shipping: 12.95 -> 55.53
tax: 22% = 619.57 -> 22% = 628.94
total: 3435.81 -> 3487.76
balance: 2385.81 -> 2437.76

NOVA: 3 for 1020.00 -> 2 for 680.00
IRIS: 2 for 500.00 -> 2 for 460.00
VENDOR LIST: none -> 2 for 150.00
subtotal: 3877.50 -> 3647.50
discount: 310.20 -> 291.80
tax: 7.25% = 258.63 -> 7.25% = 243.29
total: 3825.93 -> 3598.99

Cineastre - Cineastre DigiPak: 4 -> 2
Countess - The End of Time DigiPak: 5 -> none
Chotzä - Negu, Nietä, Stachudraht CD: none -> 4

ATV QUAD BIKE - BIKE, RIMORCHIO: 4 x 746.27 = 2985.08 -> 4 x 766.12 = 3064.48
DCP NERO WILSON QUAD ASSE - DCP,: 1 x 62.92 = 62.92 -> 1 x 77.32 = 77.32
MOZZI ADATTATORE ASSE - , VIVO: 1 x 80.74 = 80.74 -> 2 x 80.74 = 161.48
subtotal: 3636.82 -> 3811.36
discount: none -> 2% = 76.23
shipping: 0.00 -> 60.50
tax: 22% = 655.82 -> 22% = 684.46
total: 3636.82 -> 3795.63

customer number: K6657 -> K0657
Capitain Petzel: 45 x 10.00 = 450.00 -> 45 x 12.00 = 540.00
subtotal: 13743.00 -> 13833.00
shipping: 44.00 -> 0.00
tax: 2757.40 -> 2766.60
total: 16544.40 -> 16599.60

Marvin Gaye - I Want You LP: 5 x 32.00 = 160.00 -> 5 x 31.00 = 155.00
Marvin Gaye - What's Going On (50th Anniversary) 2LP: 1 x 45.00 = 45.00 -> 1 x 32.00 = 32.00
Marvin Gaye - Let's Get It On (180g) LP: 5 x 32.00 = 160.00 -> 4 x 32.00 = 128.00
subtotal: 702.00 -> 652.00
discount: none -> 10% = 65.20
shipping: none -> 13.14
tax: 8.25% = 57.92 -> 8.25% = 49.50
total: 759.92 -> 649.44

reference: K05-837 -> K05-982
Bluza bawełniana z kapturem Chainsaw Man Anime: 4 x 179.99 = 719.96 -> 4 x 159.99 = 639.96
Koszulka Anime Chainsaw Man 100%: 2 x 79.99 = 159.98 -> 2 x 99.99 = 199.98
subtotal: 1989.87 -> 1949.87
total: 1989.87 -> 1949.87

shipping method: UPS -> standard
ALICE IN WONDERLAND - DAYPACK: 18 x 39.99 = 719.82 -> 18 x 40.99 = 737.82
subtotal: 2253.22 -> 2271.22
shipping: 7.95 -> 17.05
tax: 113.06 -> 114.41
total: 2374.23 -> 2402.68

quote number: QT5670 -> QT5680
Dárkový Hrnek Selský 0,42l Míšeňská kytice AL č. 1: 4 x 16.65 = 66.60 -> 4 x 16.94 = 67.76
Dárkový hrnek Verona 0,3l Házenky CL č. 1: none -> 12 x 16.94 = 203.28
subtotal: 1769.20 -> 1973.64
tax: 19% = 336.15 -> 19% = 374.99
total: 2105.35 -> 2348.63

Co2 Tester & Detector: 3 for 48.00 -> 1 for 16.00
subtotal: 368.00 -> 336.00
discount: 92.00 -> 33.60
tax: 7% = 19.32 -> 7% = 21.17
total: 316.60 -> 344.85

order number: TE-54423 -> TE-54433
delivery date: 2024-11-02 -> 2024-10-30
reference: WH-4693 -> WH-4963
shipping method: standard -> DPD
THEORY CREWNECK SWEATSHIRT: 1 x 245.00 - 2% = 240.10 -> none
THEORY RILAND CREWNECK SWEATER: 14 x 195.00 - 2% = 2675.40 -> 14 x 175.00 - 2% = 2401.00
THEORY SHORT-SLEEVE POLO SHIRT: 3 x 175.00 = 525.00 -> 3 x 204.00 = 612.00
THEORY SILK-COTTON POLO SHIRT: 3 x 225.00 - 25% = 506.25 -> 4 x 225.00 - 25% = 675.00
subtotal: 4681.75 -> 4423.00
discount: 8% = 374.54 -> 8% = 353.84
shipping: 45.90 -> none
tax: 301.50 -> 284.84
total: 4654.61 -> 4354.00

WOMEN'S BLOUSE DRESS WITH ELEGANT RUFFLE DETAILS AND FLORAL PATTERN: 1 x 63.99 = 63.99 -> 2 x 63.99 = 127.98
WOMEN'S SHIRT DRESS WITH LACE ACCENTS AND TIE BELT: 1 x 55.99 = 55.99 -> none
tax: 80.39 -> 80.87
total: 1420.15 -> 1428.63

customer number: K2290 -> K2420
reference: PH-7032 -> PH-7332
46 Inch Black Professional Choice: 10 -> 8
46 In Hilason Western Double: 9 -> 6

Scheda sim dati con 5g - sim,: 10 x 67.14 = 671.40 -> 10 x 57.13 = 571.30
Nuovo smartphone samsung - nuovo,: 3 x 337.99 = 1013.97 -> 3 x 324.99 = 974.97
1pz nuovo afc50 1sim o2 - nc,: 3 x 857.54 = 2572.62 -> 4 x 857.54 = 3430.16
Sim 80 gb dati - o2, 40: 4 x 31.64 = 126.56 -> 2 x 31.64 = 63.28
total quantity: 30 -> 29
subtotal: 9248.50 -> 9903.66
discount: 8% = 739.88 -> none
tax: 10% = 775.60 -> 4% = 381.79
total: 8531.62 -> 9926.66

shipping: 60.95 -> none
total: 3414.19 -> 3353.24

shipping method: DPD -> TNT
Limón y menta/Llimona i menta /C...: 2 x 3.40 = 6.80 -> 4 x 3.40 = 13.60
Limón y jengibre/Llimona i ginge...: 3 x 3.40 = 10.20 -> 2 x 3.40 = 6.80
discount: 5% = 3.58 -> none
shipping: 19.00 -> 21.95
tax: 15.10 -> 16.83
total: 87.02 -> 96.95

YOUR OBJECTIVE
Above are some lines. Repeat exactly, and only, those from the line that has "Marvin Gaye - I" through the line that has "quote number: QT5670 -> QT5680".

REPLY
Marvin Gaye - I Want You LP: 5 x 32.00 = 160.00 -> 5 x 31.00 = 155.00
Marvin Gaye - What's Going On (50th Anniversary) 2LP: 1 x 45.00 = 45.00 -> 1 x 32.00 = 32.00
Marvin Gaye - Let's Get It On (180g) LP: 5 x 32.00 = 160.00 -> 4 x 32.00 = 128.00
subtotal: 702.00 -> 652.00
discount: none -> 10% = 65.20
shipping: none -> 13.14
tax: 8.25% = 57.92 -> 8.25% = 49.50
total: 759.92 -> 649.44

reference: K05-837 -> K05-982
Bluza bawełniana z kapturem Chainsaw Man Anime: 4 x 179.99 = 719.96 -> 4 x 159.99 = 639.96
Koszulka Anime Chainsaw Man 100%: 2 x 79.99 = 159.98 -> 2 x 99.99 = 199.98
subtotal: 1989.87 -> 1949.87
total: 1989.87 -> 1949.87

shipping method: UPS -> standard
ALICE IN WONDERLAND - DAYPACK: 18 x 39.99 = 719.82 -> 18 x 40.99 = 737.82
subtotal: 2253.22 -> 2271.22
shipping: 7.95 -> 17.05
tax: 113.06 -> 114.41
total: 2374.23 -> 2402.68

quote number: QT5670 -> QT5680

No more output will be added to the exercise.